**Try it**
Pictures aside, print all of the data below exactly as written.

**Extracted records**

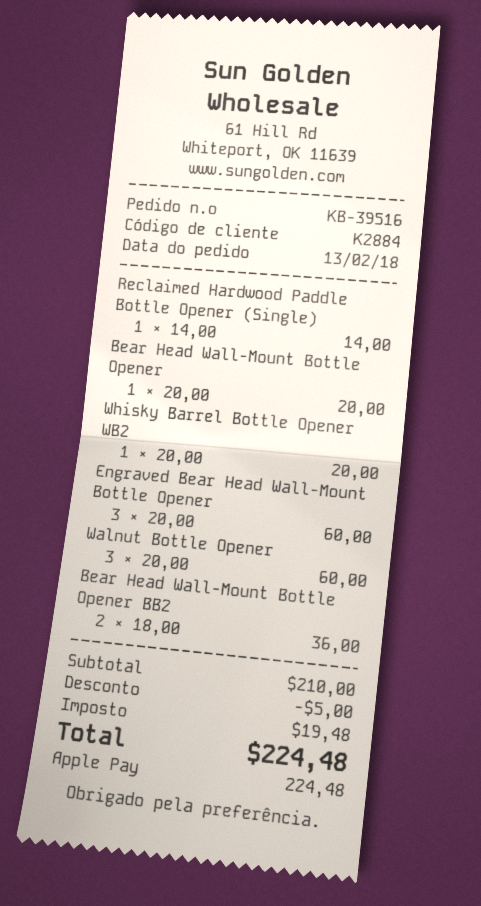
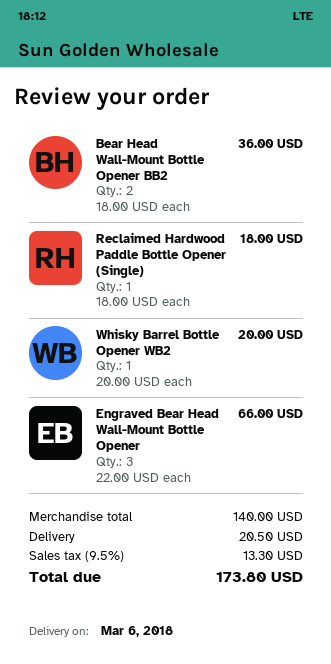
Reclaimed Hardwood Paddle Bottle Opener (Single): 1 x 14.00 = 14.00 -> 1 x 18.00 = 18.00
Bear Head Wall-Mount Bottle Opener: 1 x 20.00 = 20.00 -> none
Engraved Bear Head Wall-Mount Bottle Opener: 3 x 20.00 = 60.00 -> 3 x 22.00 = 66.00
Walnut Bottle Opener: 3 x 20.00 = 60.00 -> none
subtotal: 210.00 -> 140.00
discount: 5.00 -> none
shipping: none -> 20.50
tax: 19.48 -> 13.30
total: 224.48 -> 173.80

**Exercise response**
Reclaimed Hardwood Paddle Bottle Opener (Single): 1 x 14.00 = 14.00 -> 1 x 18.00 = 18.00
Bear Head Wall-Mount Bottle Opener: 1 x 20.00 = 20.00 -> none
Engraved Bear Head Wall-Mount Bottle Opener: 3 x 20.00 = 60.00 -> 3 x 22.00 = 66.00
Walnut Bottle Opener: 3 x 20.00 = 60.00 -> none
subtotal: 210.00 -> 140.00
discount: 5.00 -> none
shipping: none -> 20.50
tax: 19.48 -> 13.30
total: 224.48 -> 173.80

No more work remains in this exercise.